* [ABOUT THIS EXERCISE]: Identify all lines in the data containing the string "quantity". Copy them out.

* [Records from a dataset]:
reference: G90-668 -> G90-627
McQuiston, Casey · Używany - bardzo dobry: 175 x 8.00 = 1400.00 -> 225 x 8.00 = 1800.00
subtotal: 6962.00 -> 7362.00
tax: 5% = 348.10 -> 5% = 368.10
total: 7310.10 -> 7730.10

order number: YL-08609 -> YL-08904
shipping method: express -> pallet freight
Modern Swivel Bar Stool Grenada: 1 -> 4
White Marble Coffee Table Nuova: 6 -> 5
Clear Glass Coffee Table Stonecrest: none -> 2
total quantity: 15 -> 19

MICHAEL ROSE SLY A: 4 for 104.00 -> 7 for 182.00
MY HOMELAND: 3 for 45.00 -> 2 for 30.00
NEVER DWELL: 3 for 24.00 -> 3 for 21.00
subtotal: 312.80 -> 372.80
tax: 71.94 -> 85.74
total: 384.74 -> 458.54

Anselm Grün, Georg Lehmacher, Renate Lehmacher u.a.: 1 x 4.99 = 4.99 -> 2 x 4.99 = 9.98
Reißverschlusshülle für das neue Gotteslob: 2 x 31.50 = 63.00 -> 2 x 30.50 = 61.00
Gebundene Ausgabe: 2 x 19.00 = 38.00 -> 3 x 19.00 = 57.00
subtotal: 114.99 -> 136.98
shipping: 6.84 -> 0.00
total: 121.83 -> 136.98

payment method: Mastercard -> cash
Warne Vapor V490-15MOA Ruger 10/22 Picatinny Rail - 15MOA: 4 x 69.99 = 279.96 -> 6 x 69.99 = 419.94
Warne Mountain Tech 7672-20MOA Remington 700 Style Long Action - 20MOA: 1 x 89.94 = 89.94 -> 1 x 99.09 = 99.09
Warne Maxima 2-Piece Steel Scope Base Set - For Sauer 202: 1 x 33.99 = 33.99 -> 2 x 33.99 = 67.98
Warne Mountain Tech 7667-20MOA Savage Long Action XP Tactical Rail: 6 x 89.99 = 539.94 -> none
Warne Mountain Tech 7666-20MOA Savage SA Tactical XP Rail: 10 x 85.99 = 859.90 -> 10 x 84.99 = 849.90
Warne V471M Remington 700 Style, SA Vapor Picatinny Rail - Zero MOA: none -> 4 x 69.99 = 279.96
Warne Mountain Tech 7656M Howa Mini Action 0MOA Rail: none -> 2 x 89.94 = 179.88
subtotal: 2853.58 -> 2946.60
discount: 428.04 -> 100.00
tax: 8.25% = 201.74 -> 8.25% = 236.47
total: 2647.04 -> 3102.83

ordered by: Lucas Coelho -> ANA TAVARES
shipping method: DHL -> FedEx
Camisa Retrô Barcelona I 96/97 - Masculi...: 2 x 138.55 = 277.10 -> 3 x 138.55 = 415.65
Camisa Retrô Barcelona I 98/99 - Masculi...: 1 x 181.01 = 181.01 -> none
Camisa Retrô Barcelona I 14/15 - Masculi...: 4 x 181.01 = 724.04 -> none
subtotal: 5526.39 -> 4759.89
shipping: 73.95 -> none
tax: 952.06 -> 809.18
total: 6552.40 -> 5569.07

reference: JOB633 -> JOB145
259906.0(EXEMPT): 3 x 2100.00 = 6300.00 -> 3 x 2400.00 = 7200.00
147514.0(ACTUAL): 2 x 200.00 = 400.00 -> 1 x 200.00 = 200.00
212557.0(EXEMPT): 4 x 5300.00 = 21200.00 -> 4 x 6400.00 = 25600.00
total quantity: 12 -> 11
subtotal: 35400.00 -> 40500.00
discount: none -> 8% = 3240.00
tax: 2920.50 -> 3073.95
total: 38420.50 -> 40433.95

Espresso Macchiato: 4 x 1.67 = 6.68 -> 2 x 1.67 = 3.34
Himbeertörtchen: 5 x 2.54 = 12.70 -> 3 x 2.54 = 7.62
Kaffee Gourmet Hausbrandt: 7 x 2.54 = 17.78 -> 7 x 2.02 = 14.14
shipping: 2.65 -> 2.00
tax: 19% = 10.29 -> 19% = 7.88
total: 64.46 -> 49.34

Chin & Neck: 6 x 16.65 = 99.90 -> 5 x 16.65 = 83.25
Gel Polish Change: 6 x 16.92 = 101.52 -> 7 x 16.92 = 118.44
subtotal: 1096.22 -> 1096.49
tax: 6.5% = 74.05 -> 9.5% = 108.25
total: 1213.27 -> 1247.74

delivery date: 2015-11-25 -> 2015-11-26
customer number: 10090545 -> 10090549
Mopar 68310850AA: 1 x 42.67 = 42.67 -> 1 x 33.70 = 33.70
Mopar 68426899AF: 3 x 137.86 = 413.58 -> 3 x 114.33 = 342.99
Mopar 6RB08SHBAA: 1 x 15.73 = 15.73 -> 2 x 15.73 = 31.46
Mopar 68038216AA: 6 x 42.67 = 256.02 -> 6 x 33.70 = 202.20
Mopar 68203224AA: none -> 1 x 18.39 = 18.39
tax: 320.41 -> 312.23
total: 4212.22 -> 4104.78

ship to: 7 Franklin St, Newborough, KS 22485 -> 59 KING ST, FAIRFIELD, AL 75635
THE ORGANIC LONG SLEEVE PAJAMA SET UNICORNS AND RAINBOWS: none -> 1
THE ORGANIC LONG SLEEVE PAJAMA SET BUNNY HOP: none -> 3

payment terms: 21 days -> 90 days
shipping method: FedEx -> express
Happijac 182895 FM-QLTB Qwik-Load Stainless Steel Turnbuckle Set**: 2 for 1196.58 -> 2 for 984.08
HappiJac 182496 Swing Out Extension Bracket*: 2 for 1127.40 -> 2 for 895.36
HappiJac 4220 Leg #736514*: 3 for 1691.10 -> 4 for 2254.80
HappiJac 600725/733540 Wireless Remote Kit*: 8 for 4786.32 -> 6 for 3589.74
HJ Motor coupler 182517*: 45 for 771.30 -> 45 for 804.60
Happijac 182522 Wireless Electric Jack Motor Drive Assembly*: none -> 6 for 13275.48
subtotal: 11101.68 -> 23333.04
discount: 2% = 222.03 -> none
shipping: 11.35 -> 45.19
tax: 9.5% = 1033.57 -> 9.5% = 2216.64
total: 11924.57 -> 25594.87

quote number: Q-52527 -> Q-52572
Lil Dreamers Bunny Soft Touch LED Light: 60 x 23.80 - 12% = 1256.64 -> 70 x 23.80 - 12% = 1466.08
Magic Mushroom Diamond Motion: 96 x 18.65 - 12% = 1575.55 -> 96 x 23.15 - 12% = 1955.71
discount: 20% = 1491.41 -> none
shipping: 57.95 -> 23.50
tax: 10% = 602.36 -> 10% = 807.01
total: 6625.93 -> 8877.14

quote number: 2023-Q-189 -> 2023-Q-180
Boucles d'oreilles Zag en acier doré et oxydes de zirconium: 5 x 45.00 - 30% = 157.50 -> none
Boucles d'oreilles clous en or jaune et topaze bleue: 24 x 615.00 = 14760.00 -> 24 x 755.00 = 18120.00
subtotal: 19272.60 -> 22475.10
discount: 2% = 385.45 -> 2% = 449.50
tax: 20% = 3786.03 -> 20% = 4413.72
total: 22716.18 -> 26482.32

* [RESULT]:
total quantity: 15 -> 19
total quantity: 12 -> 11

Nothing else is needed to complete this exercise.